___ Listed entries ___

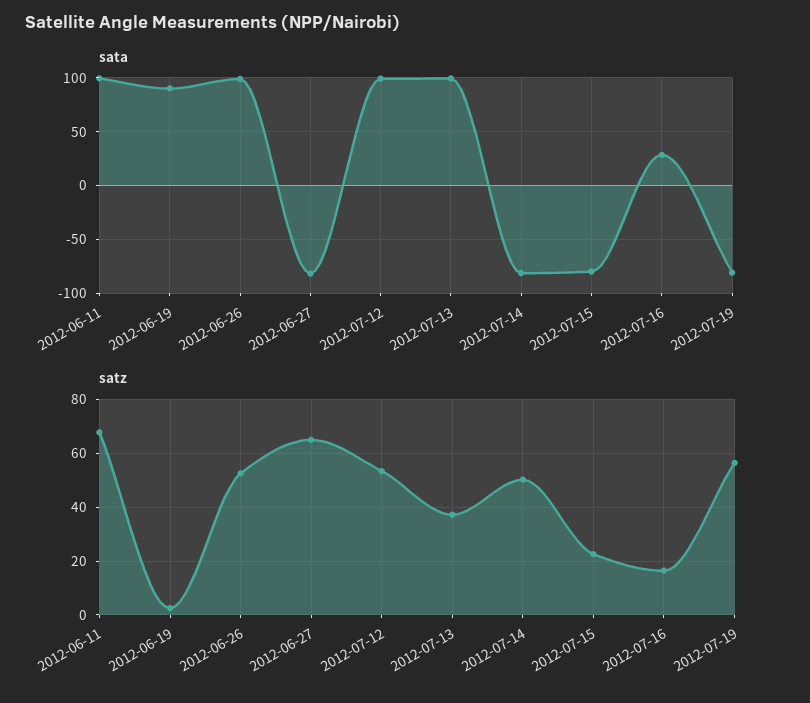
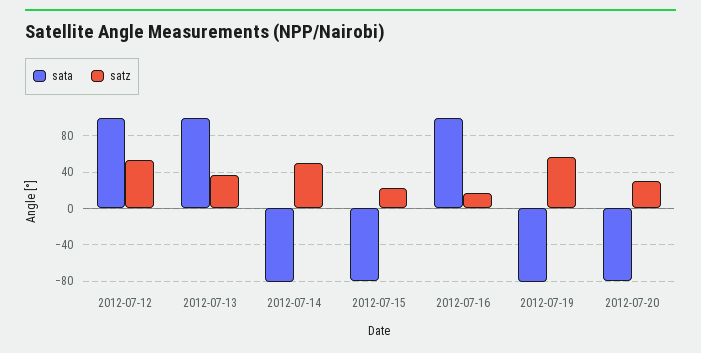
sata, 2012-06-11: 100 -> none
sata, 2012-06-19: 90 -> none
sata, 2012-06-26: 100 -> none
sata, 2012-06-27: -80 -> none
sata, 2012-07-16: 30 -> 100
satz, 2012-06-11: 67.5 -> none
satz, 2012-06-19: 2.5 -> none
satz, 2012-06-26: 52.5 -> none
satz, 2012-06-27: 65 -> none
sata, 2012-07-20: none -> -80
satz, 2012-07-20: none -> 30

___

Retype the records in full, exactly as given, and omit the pictures.

[Written solution]
sata, 2012-06-11: 100 -> none
sata, 2012-06-19: 90 -> none
sata, 2012-06-26: 100 -> none
sata, 2012-06-27: -80 -> none
sata, 2012-07-16: 30 -> 100
satz, 2012-06-11: 67.5 -> none
satz, 2012-06-19: 2.5 -> none
satz, 2012-06-26: 52.5 -> none
satz, 2012-06-27: 65 -> none
sata, 2012-07-20: none -> -80
satz, 2012-07-20: none -> 30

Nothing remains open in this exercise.